# Work item:
Beneath this line are entries. Copy the range from the line with "text: Selects ->" to the line with "text: carmanualsonline.will ->", ends included, exactly; leave pictures out.

# Available data:

====================

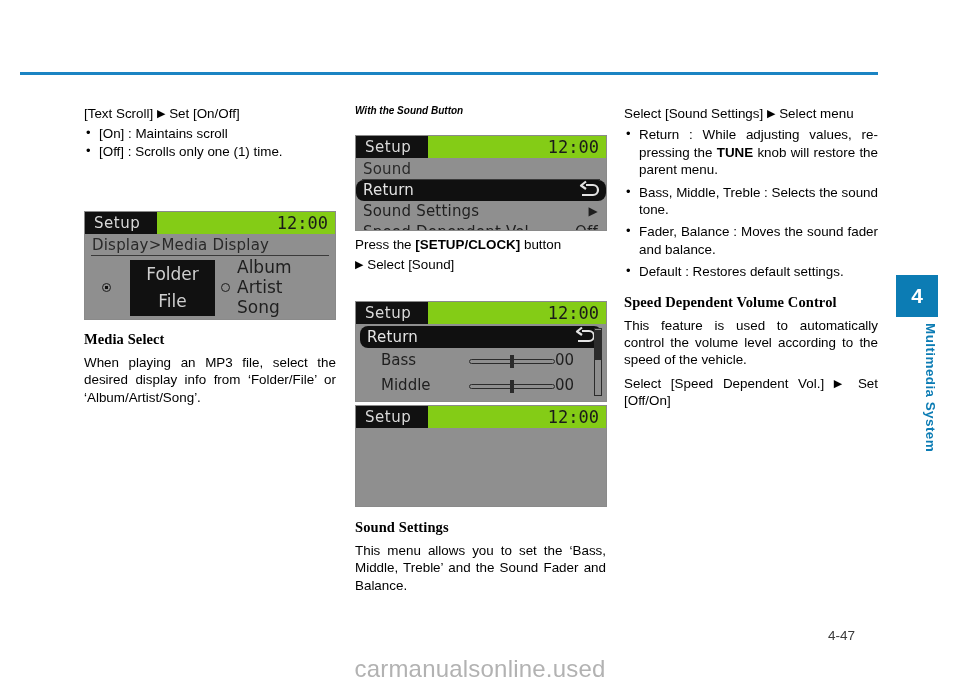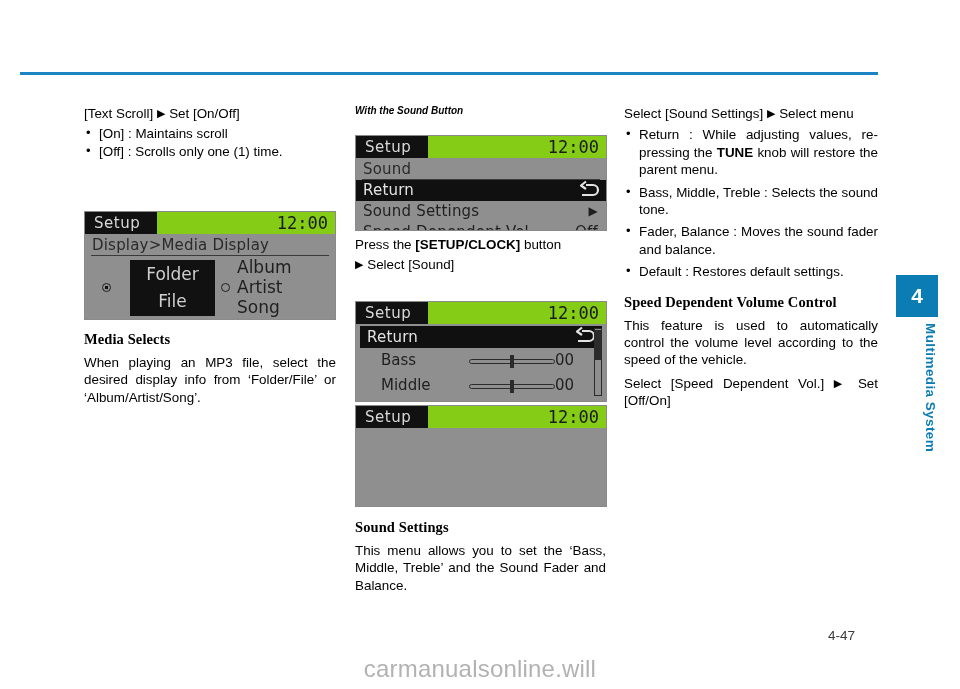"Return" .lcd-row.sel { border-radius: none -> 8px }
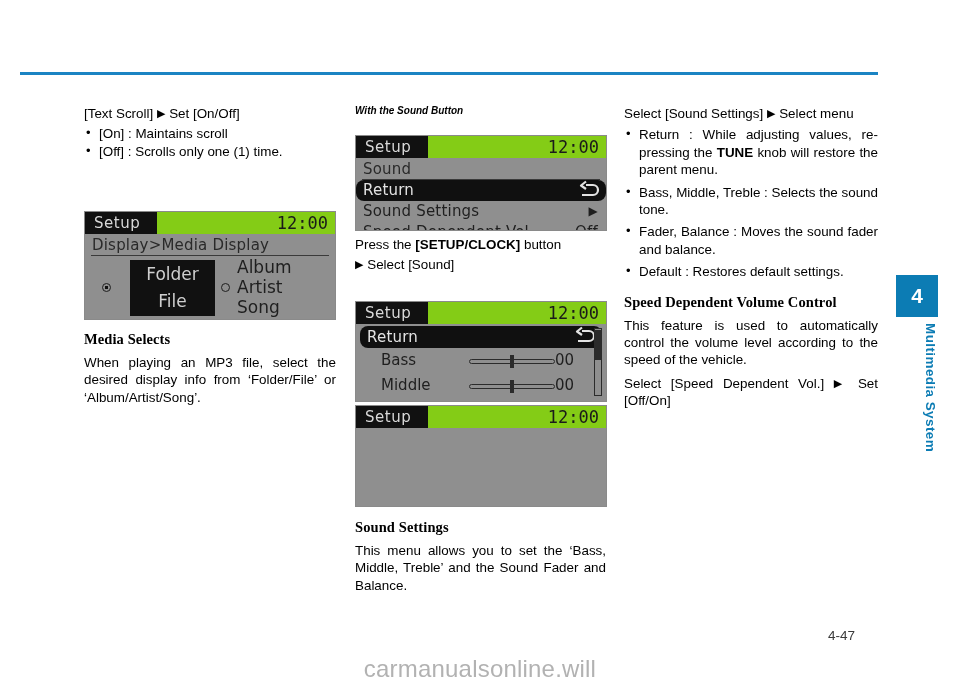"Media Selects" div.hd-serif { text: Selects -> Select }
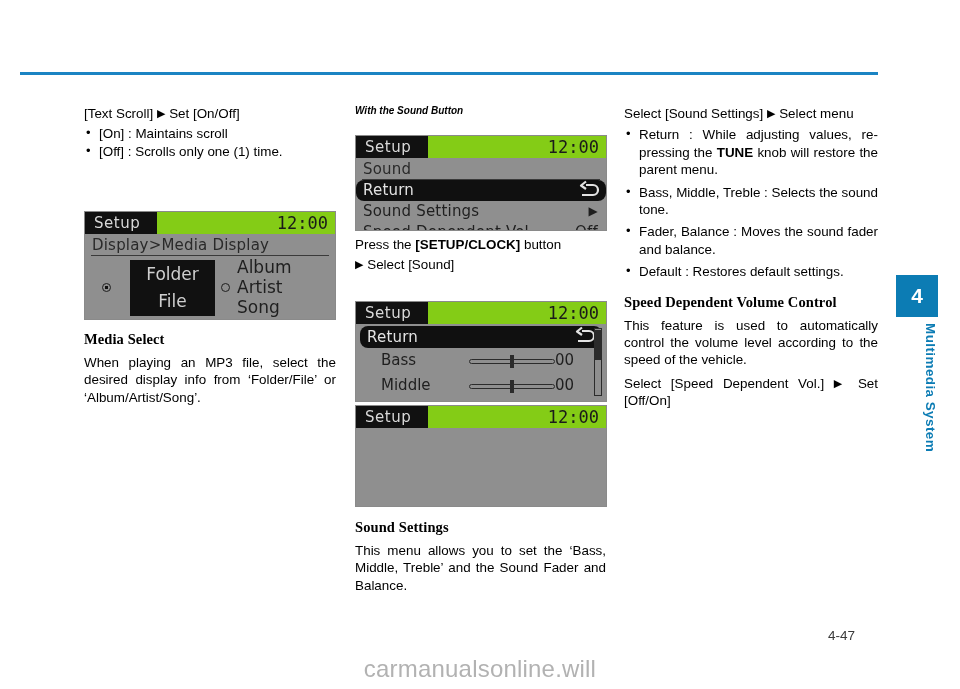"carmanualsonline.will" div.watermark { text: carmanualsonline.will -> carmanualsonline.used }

====================

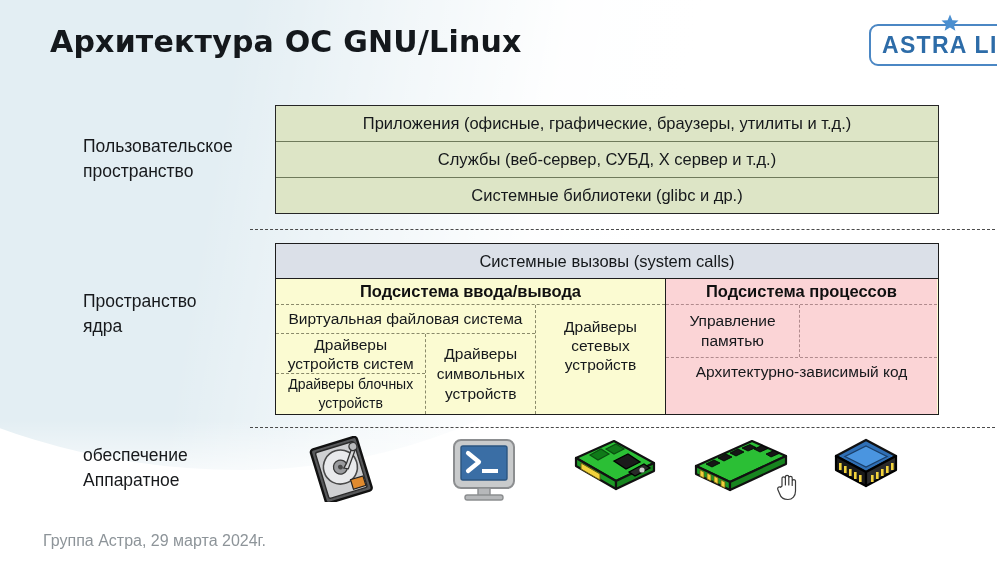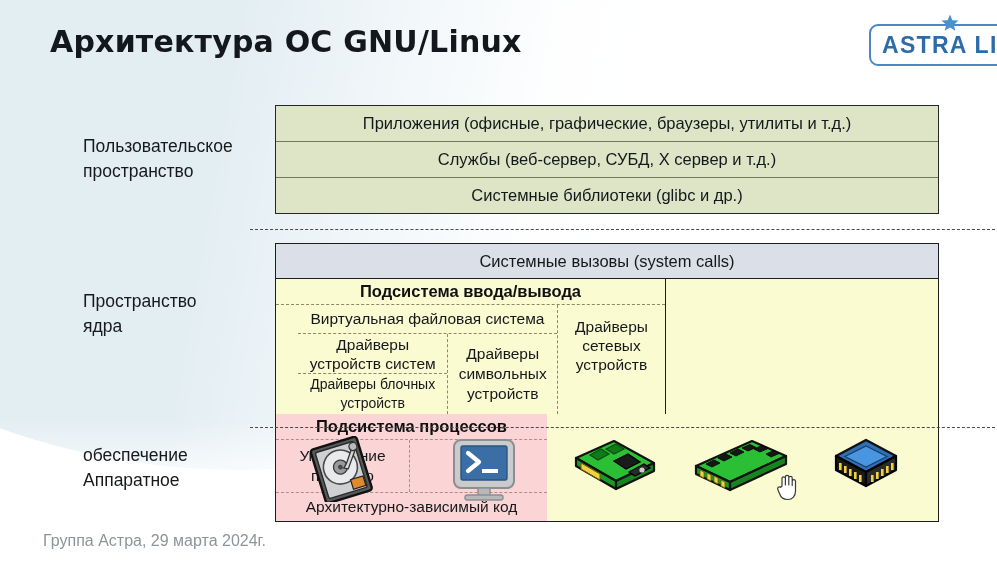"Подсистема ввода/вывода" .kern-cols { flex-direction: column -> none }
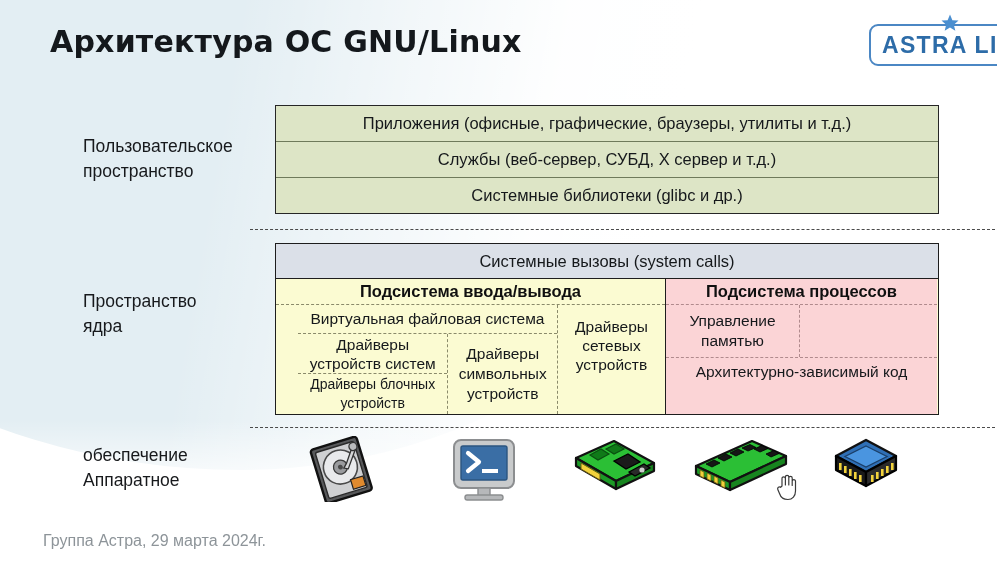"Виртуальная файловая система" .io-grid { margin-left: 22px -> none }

====================

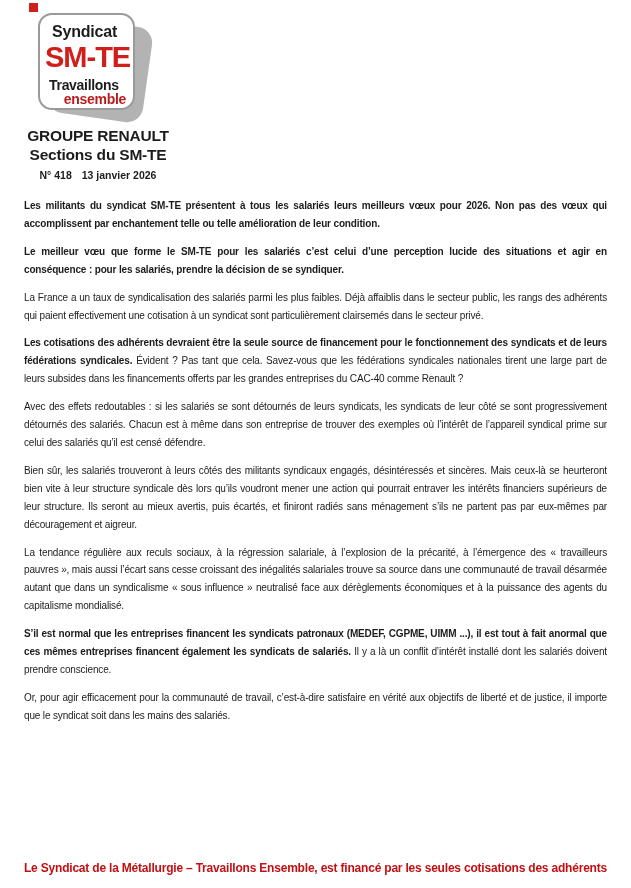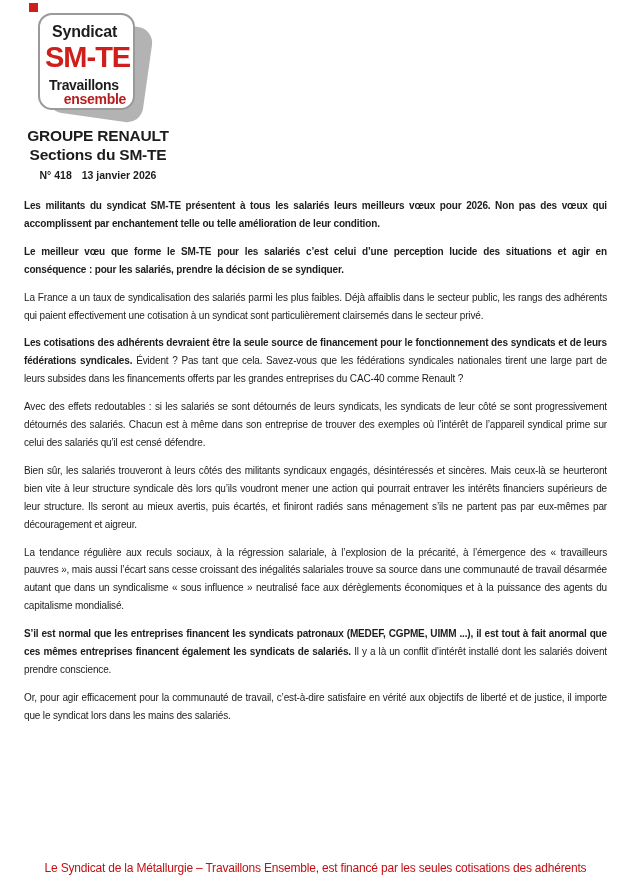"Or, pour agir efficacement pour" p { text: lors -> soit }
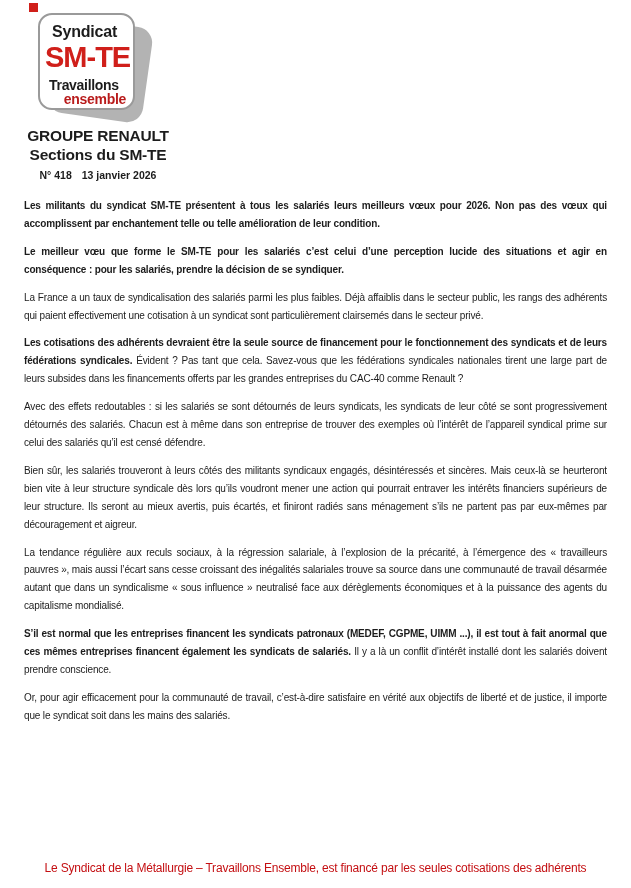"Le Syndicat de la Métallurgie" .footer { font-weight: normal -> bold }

====================

# Solution to this exercise:
"Media Selects" div.hd-serif { text: Selects -> Select }
"carmanualsonline.will" div.watermark { text: carmanualsonline.will -> carmanualsonline.used }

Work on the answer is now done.